Google also banned social network Gab, billed as the far-right’s version of Twitter, from its Android app store Thursday.

“Our online community leans libertaria­n, small-c conservati­ve, and anti-corporatis­t left,” Gab spokesman Ustav Sanduja wrote in an email.

Since then, the social network has raised $400,000 from its users, Sanduja said, pushing its total contributi­ons since July to more than $1 million. Gab, which has 207,000 users, was founded by Bay Area entreprene­ur Andrew Torba, who considers the social network a haven for Internet separatist­s.

Twitter, YouTube, Reddit and Facebook have long been the subject of criticism both for suspending and banning accounts because of the content they publish on those sites and also for not doing enough to combat hate speech and harassment.

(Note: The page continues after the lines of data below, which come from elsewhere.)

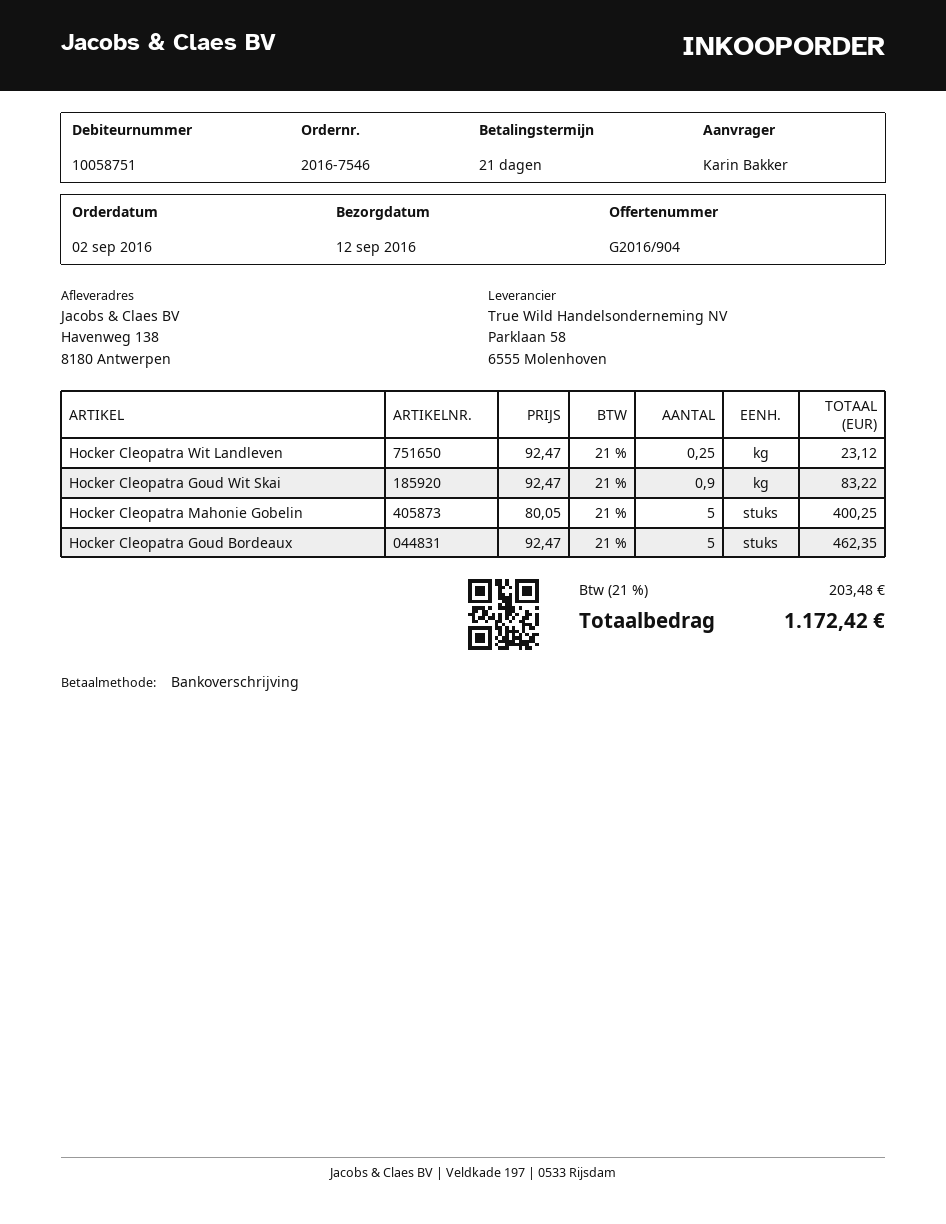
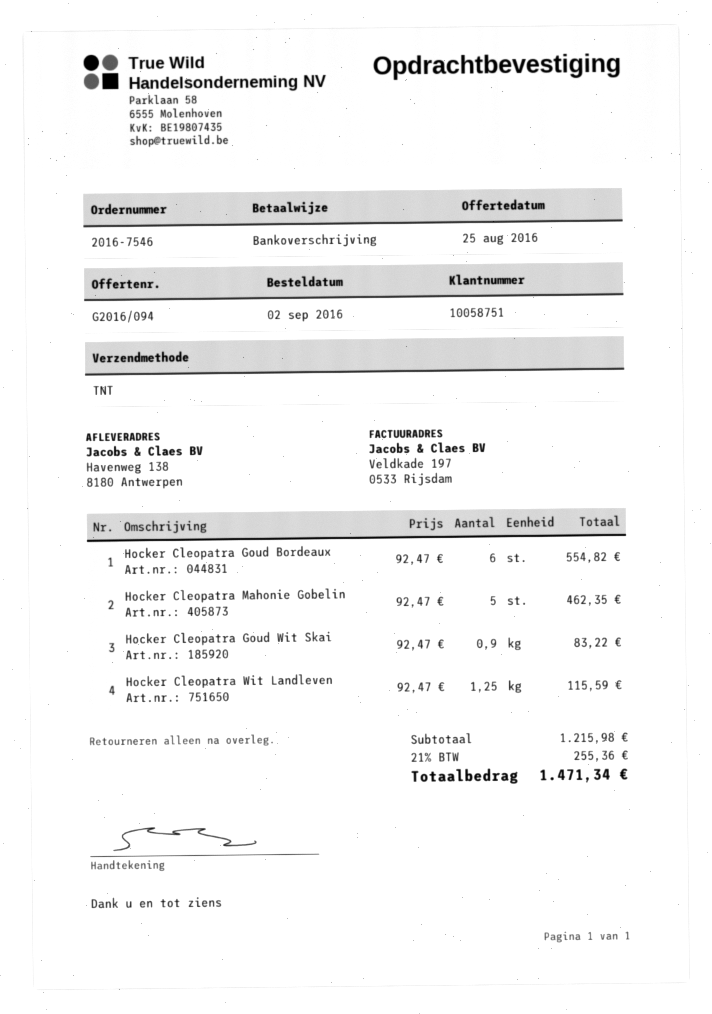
quote number: G2016/904 -> G2016/094
Hocker Cleopatra Wit Landleven: 0.25 x 92.47 = 23.12 -> 1.25 x 92.47 = 115.59
Hocker Cleopatra Mahonie Gobelin: 5 x 80.05 = 400.25 -> 5 x 92.47 = 462.35
Hocker Cleopatra Goud Bordeaux: 5 x 92.47 = 462.35 -> 6 x 92.47 = 554.82
tax: 21% = 203.48 -> 21% = 255.36
total: 1172.42 -> 1471.34

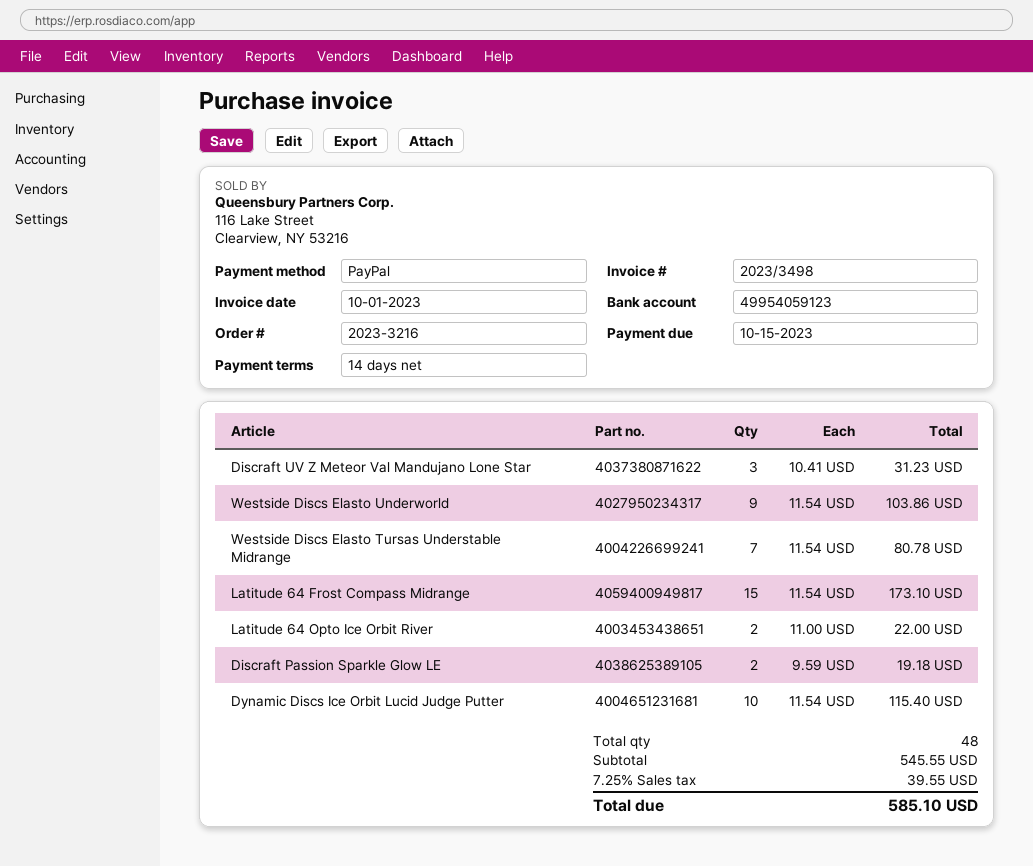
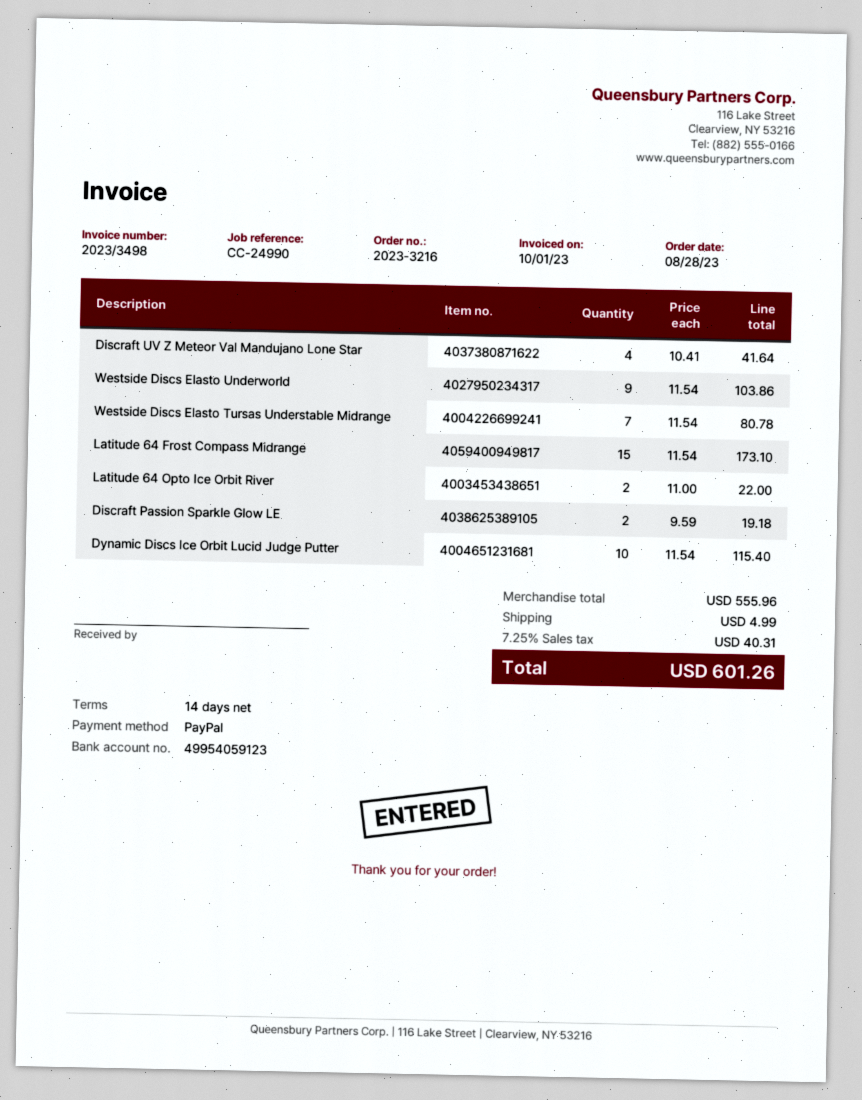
Discraft UV Z Meteor Val Mandujano Lone Star: 3 x 10.41 = 31.23 -> 4 x 10.41 = 41.64
subtotal: 545.55 -> 555.96
shipping: none -> 4.99
tax: 7.25% = 39.55 -> 7.25% = 40.31
total: 585.10 -> 601.26

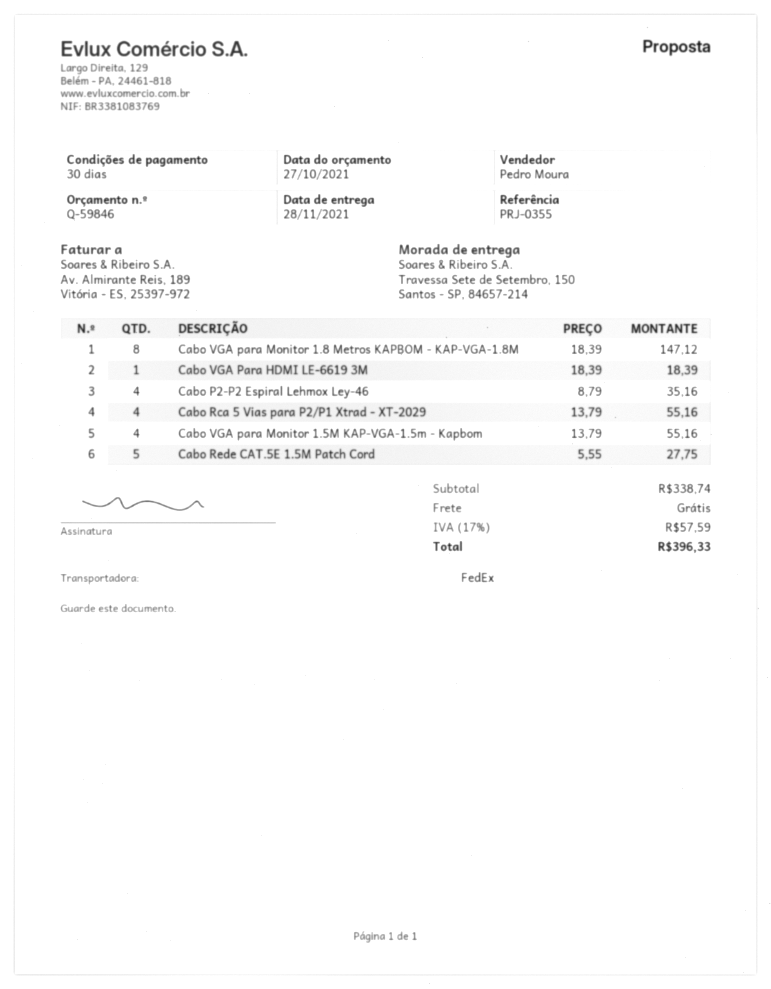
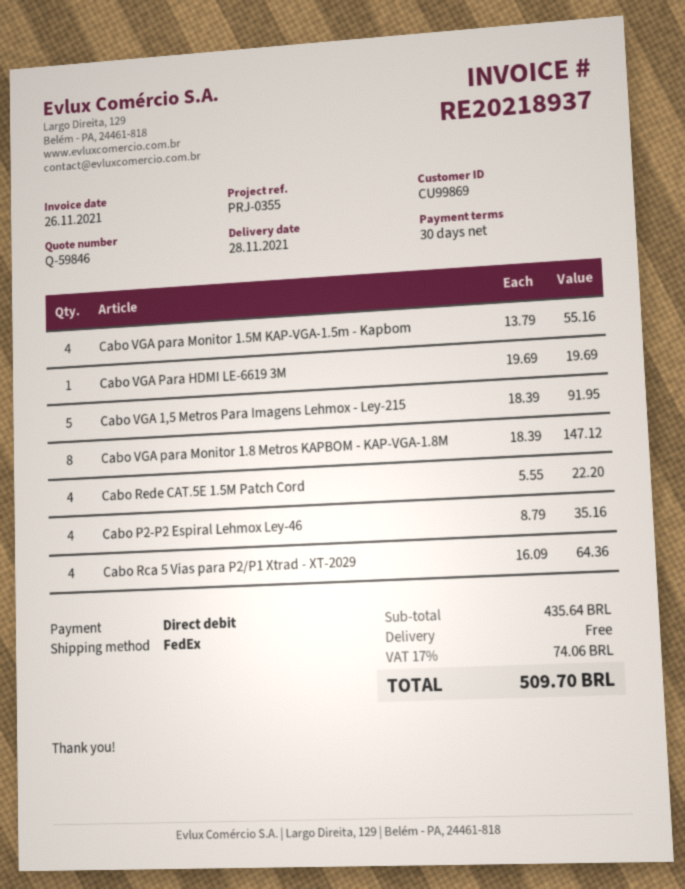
Cabo VGA Para HDMI LE-6619 3M: 1 x 18.39 = 18.39 -> 1 x 19.69 = 19.69
Cabo Rca 5 Vias para P2/P1 Xtrad - XT-2029: 4 x 13.79 = 55.16 -> 4 x 16.09 = 64.36
Cabo Rede CAT.5E 1.5M Patch Cord: 5 x 5.55 = 27.75 -> 4 x 5.55 = 22.20
Cabo VGA 1,5 Metros Para Imagens Lehmox - Ley-215: none -> 5 x 18.39 = 91.95
subtotal: 338.74 -> 435.64
tax: 17% = 57.59 -> 17% = 74.06
total: 396.33 -> 509.70

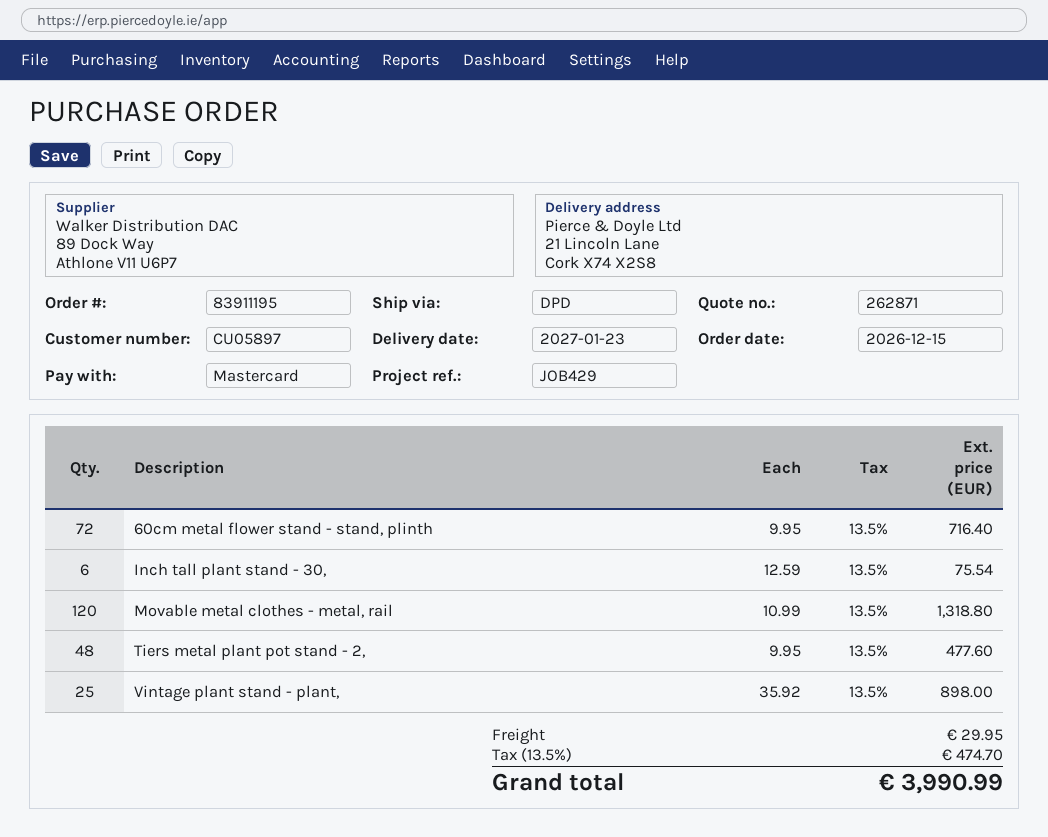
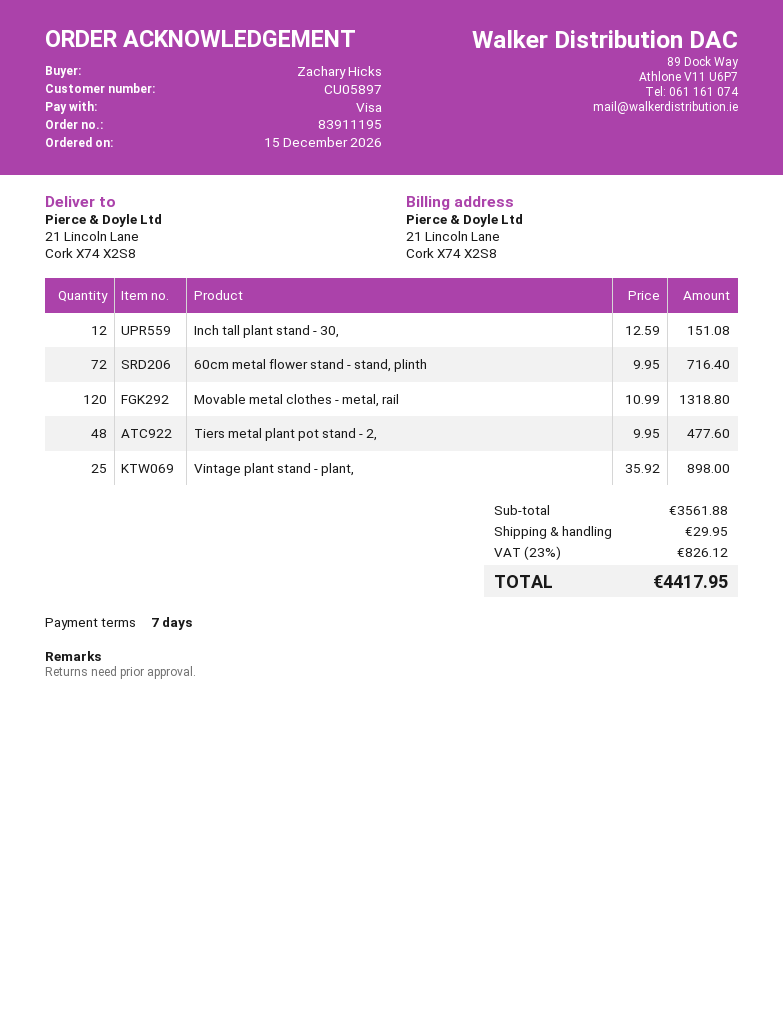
payment method: Mastercard -> Visa
Inch tall plant stand - 30,: 6 x 12.59 = 75.54 -> 12 x 12.59 = 151.08
tax: 13.5% = 474.70 -> 23% = 826.12
total: 3990.99 -> 4417.95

Facebook and YouTube have recently announced plans to use artificial intelligen­ce and machine learning to better identify — and more quickly suspend — groups that promote hate speech and white nationalis­t ideologies on the social networks.

“We all felt this righteous indignatio­n after what happened (in Charlottes­ville), and fair enough,” Hatreon’s Wilson said. “But look, if some radical San Francisco LGBT group got kicked off the Internet for violating terms of service, we would all be having a very different conversati­on.”